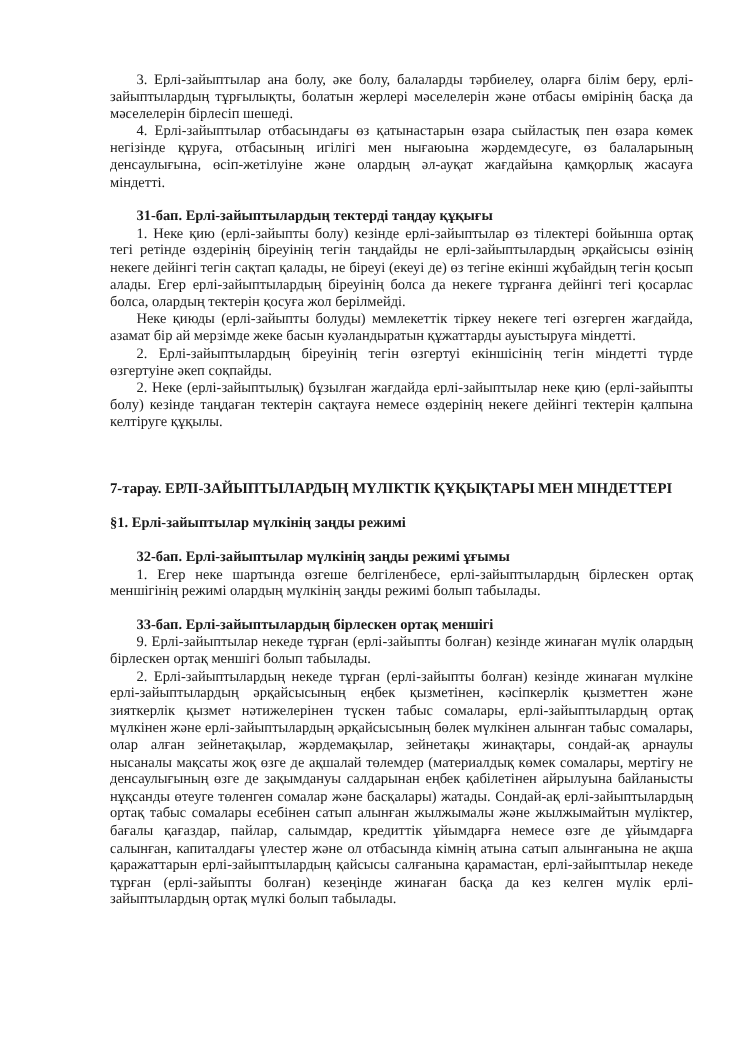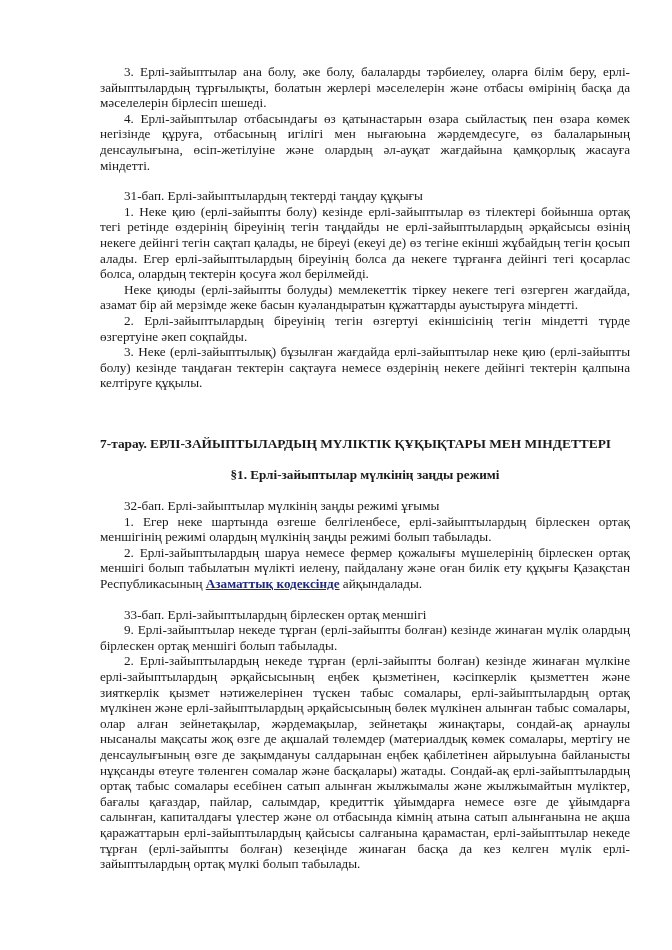--- a/index.html
+++ b/index.html
@@ -25,34 +25,33 @@
       text-align: justify;
     }
     .p {
       margin: 0;
       text-indent: 24px;
     }
     .article-title {
       margin: 0;
       margin-top: 15px;
       text-indent: 24px;
-      font-weight: normal;
+      font-weight: bold;
     }
     .chapter-title {
       margin: 0;
       margin-top: 45px;
       text-align: left;
       font-weight: bold;
       font-size: 13.4px;
       text-indent: 0;
     }
     .section-title {
       margin: 0;
       margin-top: 16px;
-      text-align: center;
       font-weight: bold;
       text-indent: 0;
     }
     .section-title + .article-title {
     }
     .law-link {
       color: #1f2a7a;
       font-weight: bold;
       text-decoration: underline;
       cursor: pointer;
@@ -63,26 +62,25 @@
 
 <div class="page">
 
   <p class="p">3. Ерлі-зайыптылар ана болу, әке болу, балаларды тәрбиелеу, оларға білім беру, ерлі-зайыптылардың тұрғылықты, болатын жерлері мәселелерін және отбасы өмірінің басқа да мәселелерін бірлесіп шешеді.</p>
   <p class="p">4. Ерлі-зайыптылар отбасындағы өз қатынастарын өзара сыйластық пен өзара көмек негізінде құруға, отбасының игілігі мен нығаюына жәрдемдесуге, өз балаларының денсаулығына, өсіп-жетілуіне және олардың әл-ауқат жағдайына қамқорлық жасауға міндетті.</p>
 
   <p class="article-title">31-бап. Ерлі-зайыптылардың тектерді таңдау құқығы</p>
   <p class="p">1. Неке қию (ерлі-зайыпты болу) кезінде ерлі-зайыптылар өз тілектері бойынша ортақ тегі ретінде өздерінің біреуінің тегін таңдайды не ерлі-зайыптылардың әрқайсысы өзінің некеге дейінгі тегін сақтап қалады, не біреуі (екеуі де) өз тегіне екінші жұбайдың тегін қосып алады. Егер ерлі-зайыптылардың біреуінің болса да некеге тұрғанға дейінгі тегі қосарлас болса, олардың тектерін қосуға жол берілмейді.</p>
   <p class="p">Неке қиюды (ерлі-зайыпты болуды) мемлекеттік тіркеу некеге тегі өзгерген жағдайда, азамат бір ай мерзімде жеке басын куәландыратын құжаттарды ауыстыруға міндетті.</p>
   <p class="p">2. Ерлі-зайыптылардың біреуінің тегін өзгертуі екіншісінің тегін міндетті түрде өзгертуіне әкеп соқпайды.</p>
-  <p class="p">3. Неке (ерлі-зайыптылық) бұзылған жағдайда ерлі-зайыптылар неке қию (ерлі-зайыпты болу) кезінде таңдаған тектерін сақтауға немесе өздерінің некеге дейінгі тектерін қалпына келтіруге құқылы.</p>
+  <p class="p">2. Неке (ерлі-зайыптылық) бұзылған жағдайда ерлі-зайыптылар неке қию (ерлі-зайыпты болу) кезінде таңдаған тектерін сақтауға немесе өздерінің некеге дейінгі тектерін қалпына келтіруге құқылы.</p>
 
   <p class="chapter-title">7-тарау. ЕРЛІ-ЗАЙЫПТЫЛАРДЫҢ МҮЛІКТІК ҚҰҚЫҚТАРЫ МЕН МІНДЕТТЕРІ</p>
   <p class="section-title">§1. Ерлі-зайыптылар мүлкінің заңды режимі</p>
 
   <p class="article-title">32-бап. Ерлі-зайыптылар мүлкінің заңды режимі ұғымы</p>
   <p class="p">1. Егер неке шартында өзгеше белгіленбесе, ерлі-зайыптылардың бірлескен ортақ меншігінің режимі олардың мүлкінің заңды режимі болып табылады.</p>
-  <p class="p"><span>2. Ерлі-зайыптылардың шаруа немесе фермер қожалығы мүшелерінің бірлескен ортақ меншігі болып табылатын мүлікті иелену, пайдалану және оған билік ету құқығы Қазақстан Республикасының </span><a class="law-link">Азаматтық кодексінде</a><span> айқындалады.</span></p>
 
   <p class="article-title">33-бап. Ерлі-зайыптылардың бірлескен ортақ меншігі</p>
   <p class="p">9. Ерлі-зайыптылар некеде тұрған (ерлі-зайыпты болған) кезінде жинаған мүлік олардың бірлескен ортақ меншігі болып табылады.</p>
   <p class="p">2. Ерлі-зайыптылардың некеде тұрған (ерлі-зайыпты болған) кезінде жинаған мүлкіне ерлі-зайыптылардың әрқайсысының еңбек қызметінен, кәсіпкерлік қызметтен және зияткерлік қызмет нәтижелерінен түскен табыс сомалары, ерлі-зайыптылардың ортақ мүлкінен және ерлі-зайыптылардың әрқайсысының бөлек мүлкінен алынған табыс сомалары, олар алған зейнетақылар, жәрдемақылар, зейнетақы жинақтары, сондай-ақ арнаулы нысаналы мақсаты жоқ өзге де ақшалай төлемдер (материалдық көмек сомалары, мертігу не денсаулығының өзге де зақымдануы салдарынан еңбек қабілетінен айрылуына байланысты нұқсанды өтеуге төленген сомалар және басқалары) жатады. Сондай-ақ ерлі-зайыптылардың ортақ табыс сомалары есебінен сатып алынған жылжымалы және жылжымайтын мүліктер, бағалы қағаздар, пайлар, салымдар, кредиттік ұйымдарға немесе өзге де ұйымдарға салынған, капиталдағы үлестер және ол отбасында кімнің атына сатып алынғанына не ақша қаражаттарын ерлі-зайыптылардың қайсысы салғанына қарамастан, ерлі-зайыптылар некеде тұрған (ерлі-зайыпты болған) кезеңінде жинаған басқа да кез келген мүлік ерлі-зайыптылардың ортақ мүлкі болып табылады.</p>
 
 </div>
 
 </body></html>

※ ※ ※

WHAT IS REQUIRED:
Leave the pictures out and reproduce exactly the lines from the top of the listing above through the line with "мәселелерін бірлесіп шешеді.</p>".

RESPONSE AREA:
--- a/index.html
+++ b/index.html
@@ -25,34 +25,33 @@
       text-align: justify;
     }
     .p {
       margin: 0;
       text-indent: 24px;
     }
     .article-title {
       margin: 0;
       margin-top: 15px;
       text-indent: 24px;
-      font-weight: normal;
+      font-weight: bold;
     }
     .chapter-title {
       margin: 0;
       margin-top: 45px;
       text-align: left;
       font-weight: bold;
       font-size: 13.4px;
       text-indent: 0;
     }
     .section-title {
       margin: 0;
       margin-top: 16px;
-      text-align: center;
       font-weight: bold;
       text-indent: 0;
     }
     .section-title + .article-title {
     }
     .law-link {
       color: #1f2a7a;
       font-weight: bold;
       text-decoration: underline;
       cursor: pointer;
@@ -63,26 +62,25 @@
 
 <div class="page">
 
   <p class="p">3. Ерлі-зайыптылар ана болу, әке болу, балаларды тәрбиелеу, оларға білім беру, ерлі-зайыптылардың тұрғылықты, болатын жерлері мәселелерін және отбасы өмірінің басқа да мәселелерін бірлесіп шешеді.</p>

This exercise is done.